Ultima, ma solo per citazione, è la cima la cui macchinosa preparazione è parafrasata in una canzone di Fabrizio De Andrè e che, secondo i maligni, è l’emblema della spilorceria dei genovesi: viene spacciata per un piatto di carne, ma carne non è…
Cibi, ingredienti e prelibatezze dell’antichità
Via Sottoripa, l’antica Sottoriva, grazie alla vicinanza con il mare, ancora oggi come nel 1135, quando furono realizzati i portici per salvaguardare le mercanzie, unisce, al brulicare multietnico dei passanti, un rincorrersi di mille effluvi che si sprigionano da piccole ed oscure botteghe.
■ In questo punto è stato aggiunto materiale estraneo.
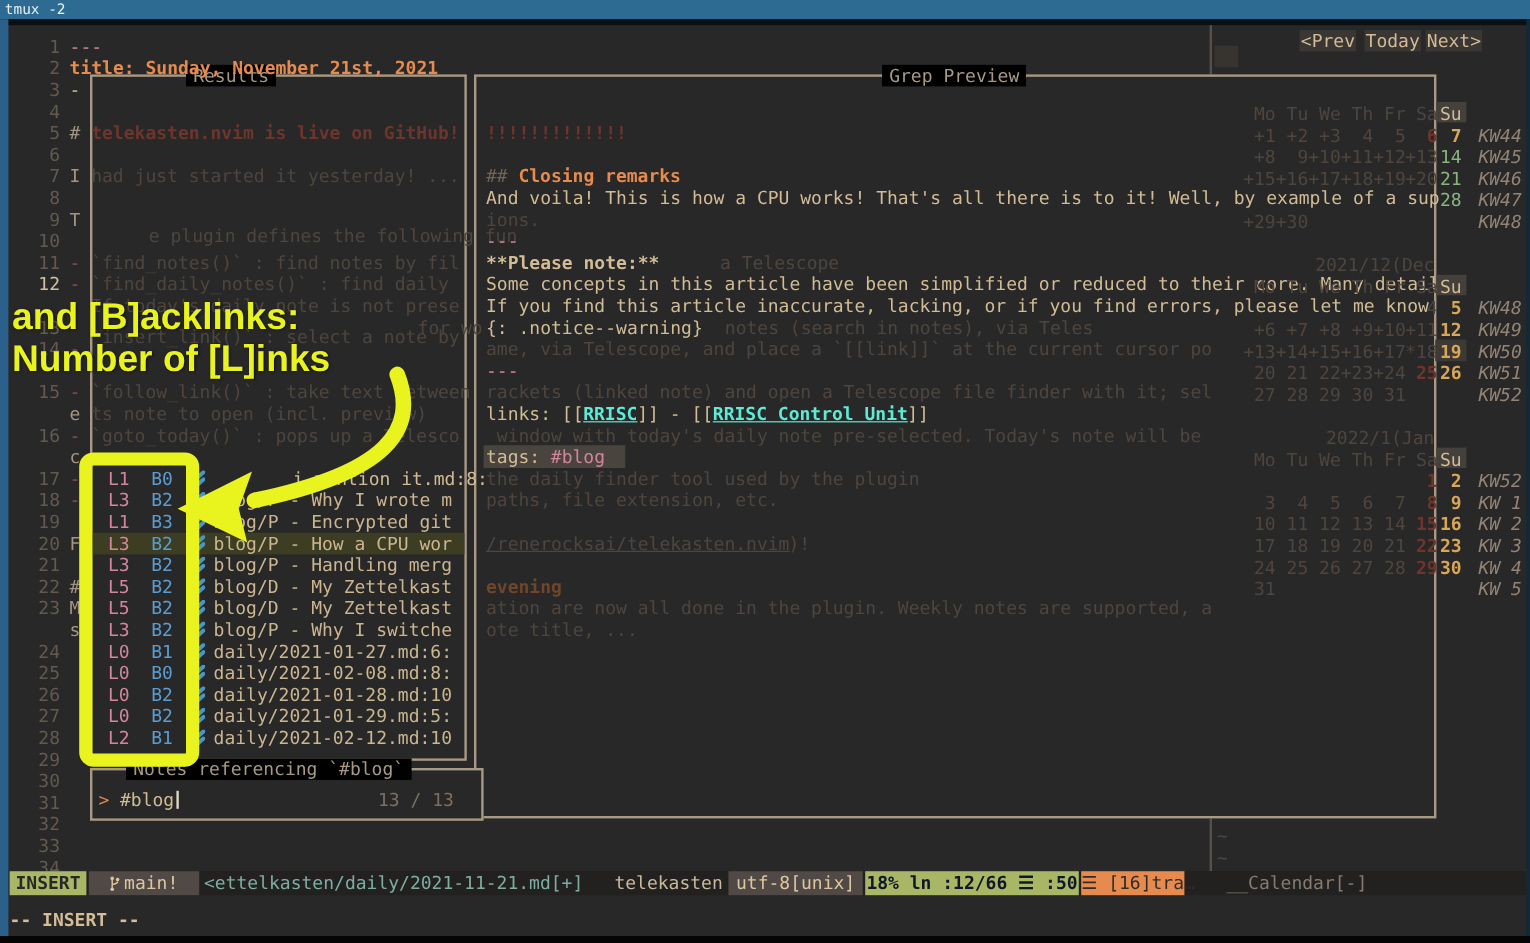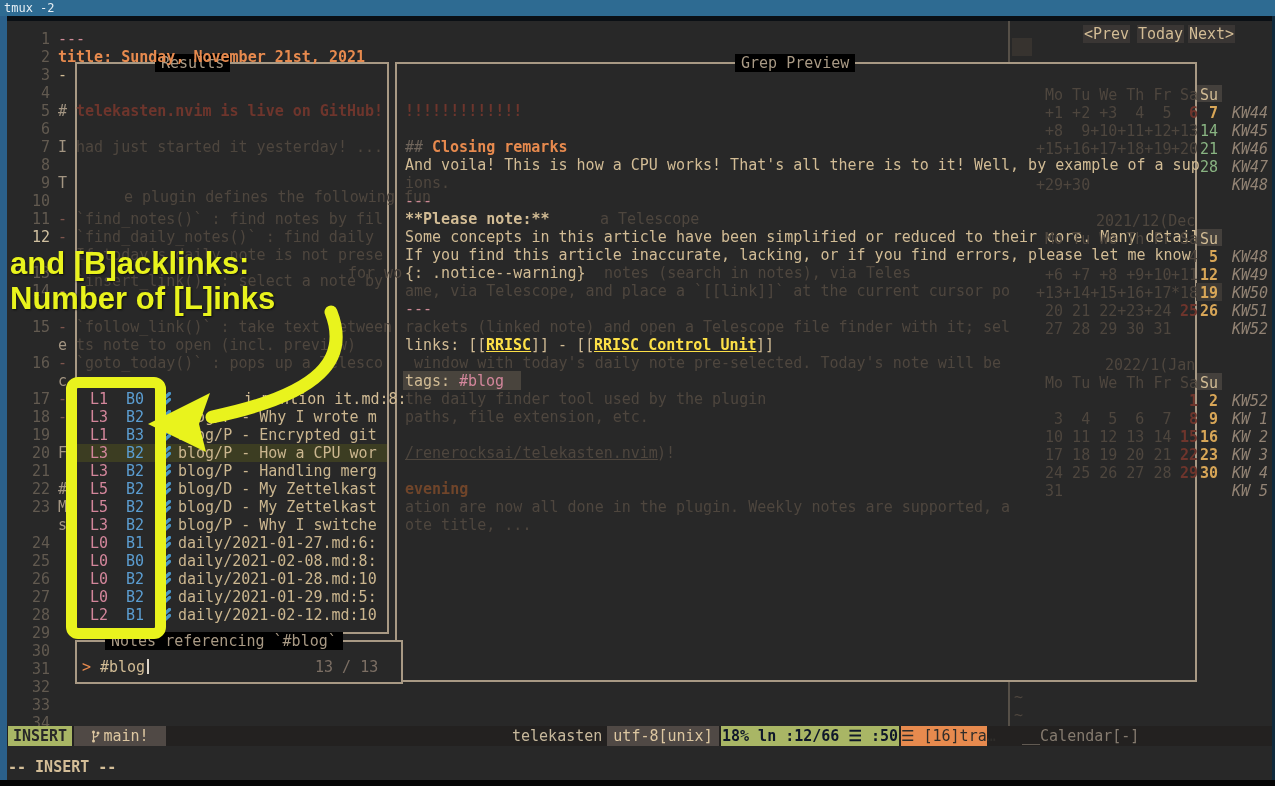--- a/index.html
+++ b/index.html
@@ -23,7 +23,7 @@
   .dash{color:#7d554d;}
   .pink{color:#cf8a96;}
   .orangeb{color:#e78a4e;font-weight:bold;}
-  .greenul{color:#fde047;font-weight:bold;text-decoration:underline;}
+  .greenul{color:#5eead4;font-weight:bold;text-decoration:underline;}
   .tagname{color:#d3869b;}
   .dimul{text-decoration:underline;}
   .tagbg{background:#49443d;}

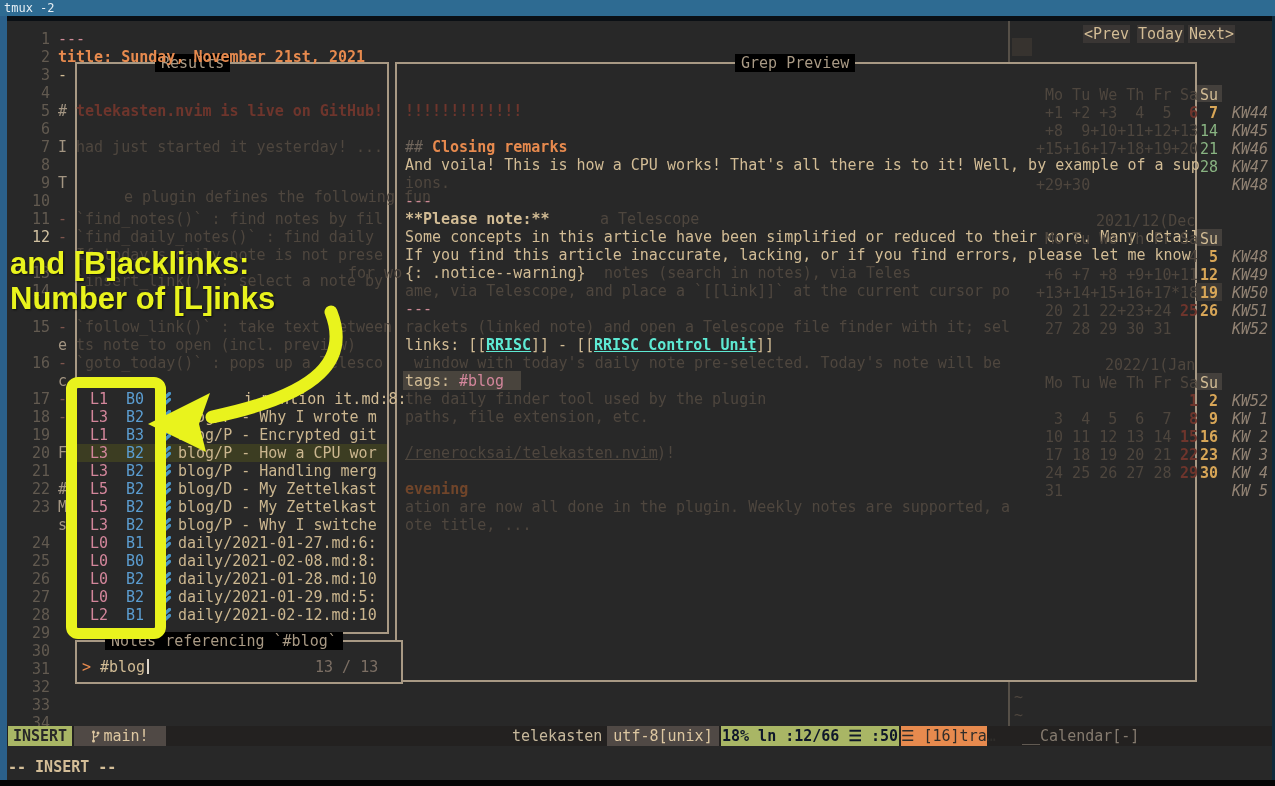--- a/index.html
+++ b/index.html
@@ -445,6 +445,7 @@
           <circle cx="2.5" cy="11" r="1.5" fill="#ddc7a1"></circle>
           <path d="M2.5 3 v7 M2.5 7 C6 7 7 5 7 4.5" fill="none" stroke="#ddc7a1" stroke-width="1.2"></path>
         </svg><span>main!</span></span>
+    <span class="seg fpath">&lt;ettelkasten/daily/2021-11-21.md[+]</span>
     <span class="seg plug">telekasten</span>
     <span class="seg enc">utf-8[unix]</span>
     <span class="seg pos">18% ln :12/66 ☰ :50</span>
In quei tempi lontani le spezie, incontrastate regine, univano le loro fragranze orientali a quelli del mastice o dell’allume e, in particolare, a quelli della legna bruciata in stufe, su cui si cucinavano cibi ormai caduti in disuso.
Dell’ “agresto”, ad esempio, rimane traccia solo nelle campagne lombarde , si tratta di una salsa acidula che veniva aggiunta alle vivande o alle bevande per insaporirle e che si otteneva dall’uva acerba di luglio, schiacciata e lasciata fermentare al sole per alcuni giorni o bollita fino a ridurla a un terzo della consistenza iniziale.
Oppure il “bramagere“, un intruglio di riso, carni bianche, mandorle e spezie, per trovare la ricetta bisogna sfogliare le pagine ingiallite di un manoscritto del 1300. E’ invece necessario scomodare gli arabi per le “trie”, nome derivato dall’orientale “itryya “ (vermicelli) , che si possono considerare le antenate delle trenette, così come sono arabi i “fidaws” (fedeli) che oggi chiamiamo Fidellini.
I “pesci a scabecciu” erano avanzi di fritture che venivano riciclati previa marinatura con erbe aromatiche e che, in qualche modo, sono legati al detto popolare “ dâ du cù in ta ciappa”: il pescame, infatti, era acquistabile nei pressi di Palazzo S. Giorgio, esposto in bella mostra sulla “Clapa“ (ciappa), lo stesso tipo di pietra sulla quale veniva condannato a sbattere, con violenza, il fondoschiena dei debitori.
Una semplice zuppa fredda di pane era, infine, la “caponada” che si mangiava a bordo delle galee genovesi, il cui nome è un chiaro, irriverente dileggio a un cappone che non c’era.
Di tutti questi antichi sapori oggi è rimasto poco… vengono da altrettanto lontano ad esempio le trippe, lo stoccafisso o il “bianco e nero” e resistono al corso del tempo, anche se trovano sempre meno posto sulle tavole dei genovesi.